Epoch Auto: So this whetted your appetite for inquiry, the need to discover, to determine paths, and options leading to improved systems and product?
Mr. Hoffmann: Pretty much. From there it was university where I studied business engineering, mechanical engineering involving electronics and computing, plus, of course regular business programs. Here I learned more about partnerships specifically departmental co-operation. From there it was off to the United Kingdom (U.K.) where I attended Nottingham University. My studies earned me an MBA.
I then worked as a consultant with two major German companies, Bosch and Siemens. There I continued to grow and learn. I was involved with many different, disparate projects: imagine, working on ready meals, diesel pumps, scaffolding—you name it, I had an opportunity to work in many diverse areas. There was a common thread throughout: something which would continue to be my focal point even to this day. People. People and relationships. Integral to the growth and success of any organization regardless of size.
A Turning Point
Epoch Auto: From 1997 to 2005, you worked for Audi AG: your first foray into the world of automobiles. How did that work out?
Mr. Hoffmann: There I was an in-house house consultant—a conduit—a liaison between research and development (R&D) and management. Again, I continued to observe and learn about people. About the human condition, observing and being analytical without being self-absorbed. My role in the overall process, specifically for R&D management, project management and innovation management, was to develop process improvement workshops where team members would learn to work better in a collaborative environment—something that is also still encouraged within JLR to this day.

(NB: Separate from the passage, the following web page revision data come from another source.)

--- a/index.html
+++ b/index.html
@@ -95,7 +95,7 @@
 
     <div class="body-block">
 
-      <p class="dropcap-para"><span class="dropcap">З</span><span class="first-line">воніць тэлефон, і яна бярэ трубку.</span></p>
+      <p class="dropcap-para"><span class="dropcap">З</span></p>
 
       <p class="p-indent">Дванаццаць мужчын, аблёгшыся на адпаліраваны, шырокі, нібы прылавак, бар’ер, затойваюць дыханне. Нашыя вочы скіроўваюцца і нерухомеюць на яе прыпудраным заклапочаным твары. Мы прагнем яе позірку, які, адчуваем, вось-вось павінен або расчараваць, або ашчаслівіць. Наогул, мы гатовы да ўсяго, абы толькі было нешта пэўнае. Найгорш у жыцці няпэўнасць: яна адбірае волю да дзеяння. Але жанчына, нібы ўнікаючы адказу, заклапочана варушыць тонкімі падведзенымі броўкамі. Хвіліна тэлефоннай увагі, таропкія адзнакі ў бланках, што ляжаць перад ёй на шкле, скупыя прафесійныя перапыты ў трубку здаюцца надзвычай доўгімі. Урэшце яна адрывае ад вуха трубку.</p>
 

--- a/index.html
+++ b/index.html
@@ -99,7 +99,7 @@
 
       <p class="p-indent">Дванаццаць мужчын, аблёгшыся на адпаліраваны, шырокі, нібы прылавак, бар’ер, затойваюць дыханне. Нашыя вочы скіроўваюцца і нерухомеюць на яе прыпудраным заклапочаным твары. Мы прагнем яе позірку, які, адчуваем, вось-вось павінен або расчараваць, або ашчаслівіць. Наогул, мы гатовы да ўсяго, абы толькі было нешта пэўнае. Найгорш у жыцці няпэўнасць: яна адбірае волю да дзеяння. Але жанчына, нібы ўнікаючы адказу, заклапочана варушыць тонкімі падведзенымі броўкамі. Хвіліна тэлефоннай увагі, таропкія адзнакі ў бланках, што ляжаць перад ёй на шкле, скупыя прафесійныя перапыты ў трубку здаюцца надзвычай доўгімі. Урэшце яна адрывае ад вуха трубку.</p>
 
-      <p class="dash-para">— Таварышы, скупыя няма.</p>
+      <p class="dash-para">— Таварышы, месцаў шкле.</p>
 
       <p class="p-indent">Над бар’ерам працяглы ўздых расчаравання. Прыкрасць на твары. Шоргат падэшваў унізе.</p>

This culminated in my being designated as the lead engineer for a terrific team of like-minded individuals bringing the Audi A3 to market. I learned more about the broader sense of building a car. Learning why precision was absolute—vital. With my involvement in the launch of that car, I was able to become closer to the retail end of the business, and explored the experiential aspect of business with our customers. Simply put, I learned how to appreciate and comprehend how the value chain functions all the way down the line.

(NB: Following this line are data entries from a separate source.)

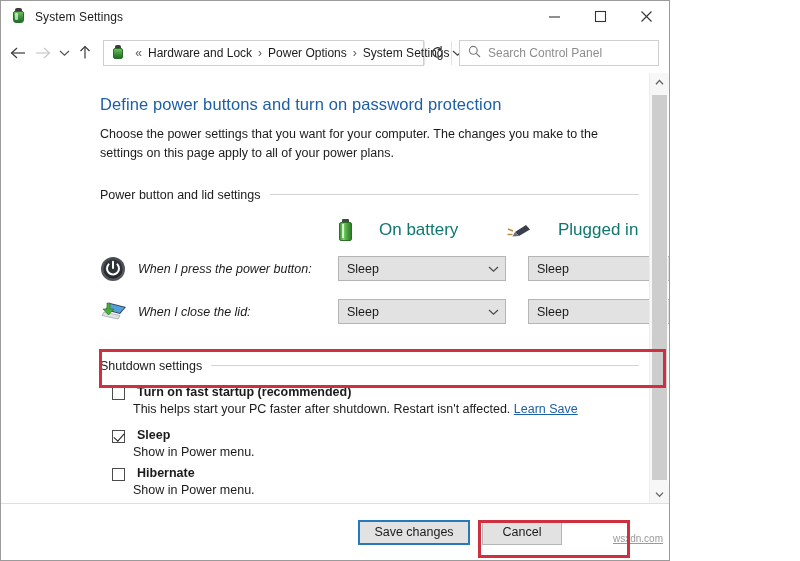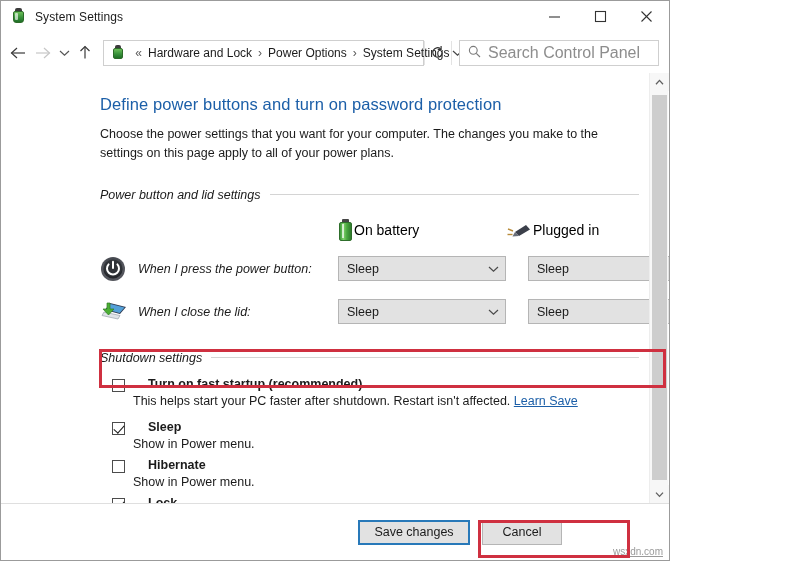--- a/index.html
+++ b/index.html
@@ -148,7 +148,7 @@
     gap: 7px;
   }
   .search-ph {
-    font-size: 16px; color: #8d8d8d;
+    font-size: 12px; color: #8d8d8d;
   }
 
   

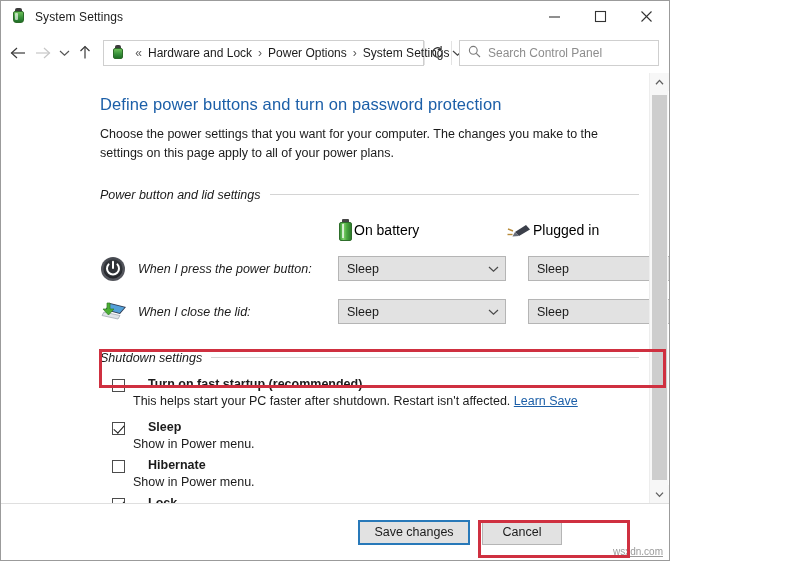--- a/index.html
+++ b/index.html
@@ -185,7 +185,7 @@
     margin-top: 24px;
     gap: 9px;
   }
-  .section-head .lbl { font-size: 12.5px; color: #1b1b1b; white-space: nowrap; font-style: italic; }
+  .section-head .lbl { font-size: 12.5px; color: #1b1b1b; white-space: nowrap; }
   .section-head .rule { flex: 1 1 auto; height: 1px; background: #d4d4d4; }
 
   

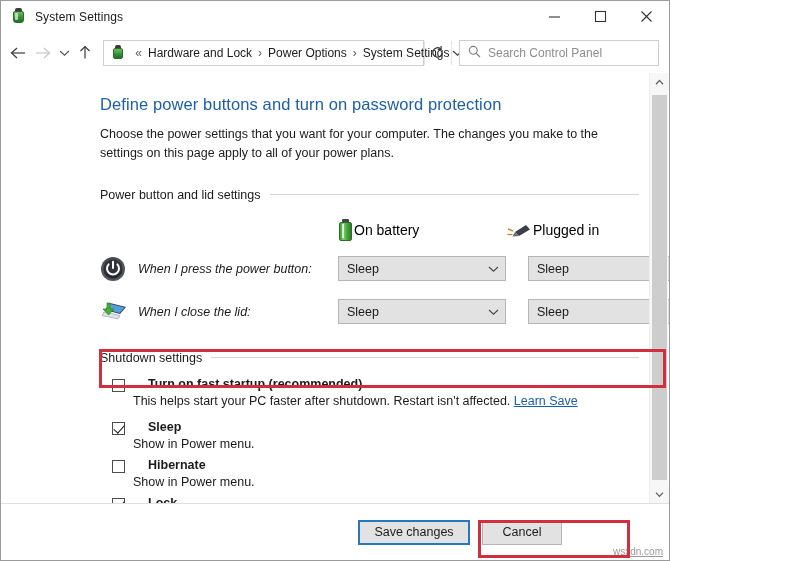--- a/index.html
+++ b/index.html
@@ -196,8 +196,8 @@
     align-items: center;
   }
   .col-head {
-    display: flex; align-items: center; gap: 1px;
-    font-size: 14px; color: #000000;
+    display: flex; align-items: center; gap: 26px;
+    font-size: 17px; color: #0f766e;
   }
   .col-head.battery { width: 168px; }
 

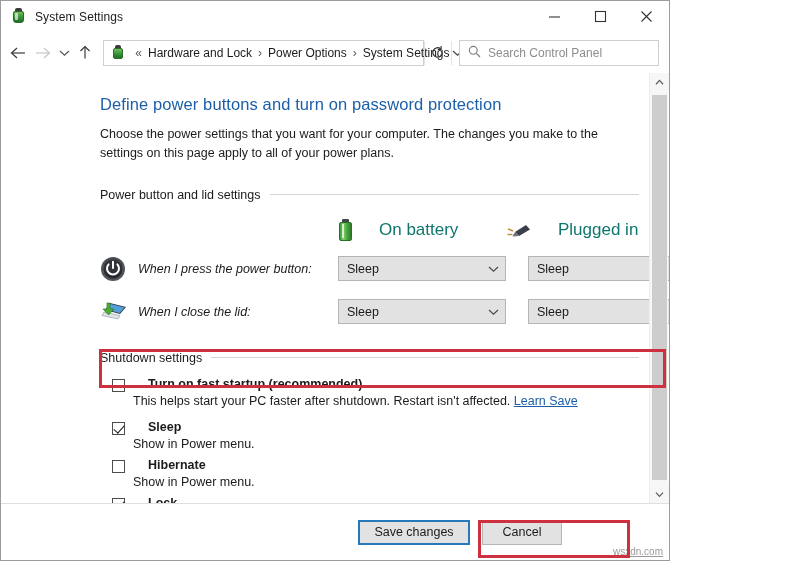--- a/index.html
+++ b/index.html
@@ -250,7 +250,7 @@
   .combo .caret { margin-left: auto; color: #4a4a4a; display: flex; }
 
   
-  .shutdown-sec { margin-top: 24px; }
+  .shutdown-sec { margin-top: 32px; }
 
   .redbox {
     position: absolute;

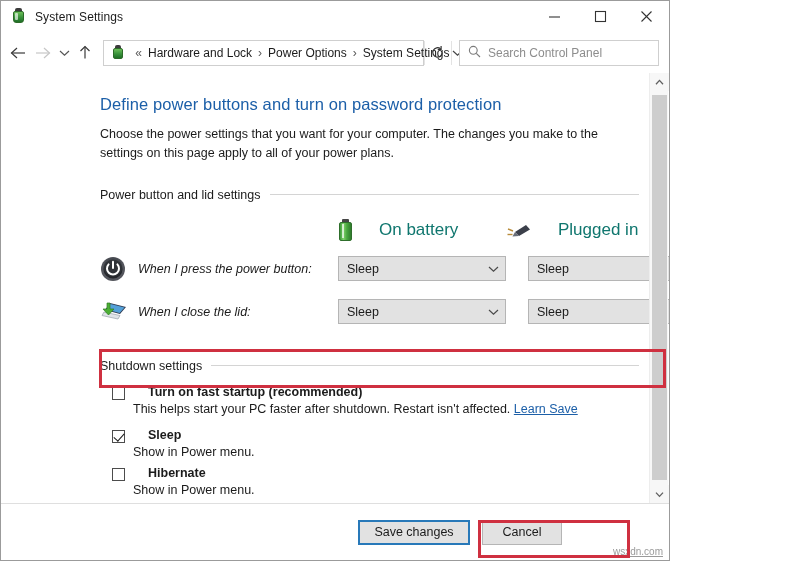--- a/index.html
+++ b/index.html
@@ -265,7 +265,7 @@
   }
 
   .check-item { margin-top: 0px; }
-  .check-row { display: flex; align-items: flex-start; gap: 23px; }
+  .check-row { display: flex; align-items: flex-start; gap: 12px; }
   .cbox {
     width: 13px; height: 13px; flex: 0 0 13px;
     border: 1px solid #4c4c4c;

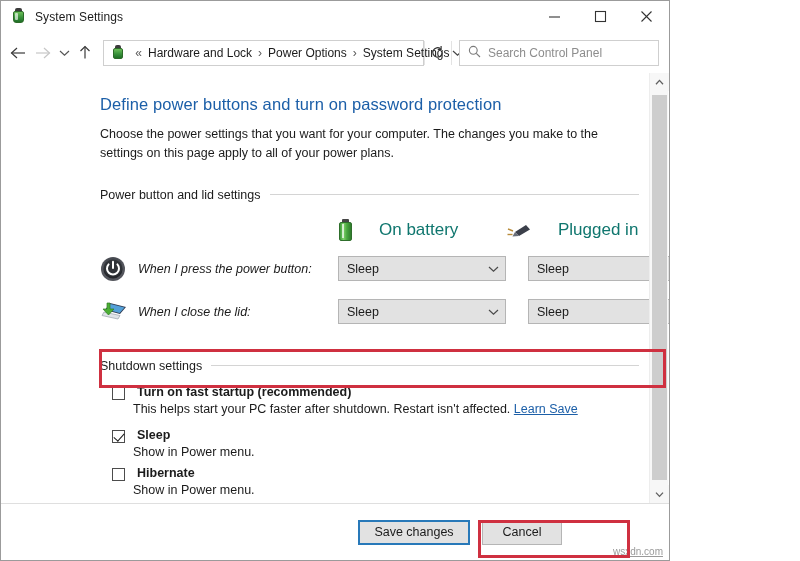--- a/index.html
+++ b/index.html
@@ -348,7 +348,7 @@
   }
   .watermark {
     position: absolute;
-    right: 6px; bottom: 3px;
+    right: 6px; bottom: 16px;
     font-size: 10px;
     color: #9a9a9a;
     text-decoration: underline;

Crossing the Atlantic to a Whole New World
Epoch Auto: You were then presented various opportunities in North America. First in the United States with Audi and then you headed up Lamborghini and everything they stood for in that marketplace. But things changed in 2012.
Mr. Hoffmann: (smiling broadly) Yes, I came to Canada to head up Audi Canada. For almost four years, I was able to work with a team to grow the Audi presence in the Canadian marketplace. I now had terrific experience with two premium brands at the highest level so when the opportunity with Jaguar Land Rover presented itself, the timing was perfect.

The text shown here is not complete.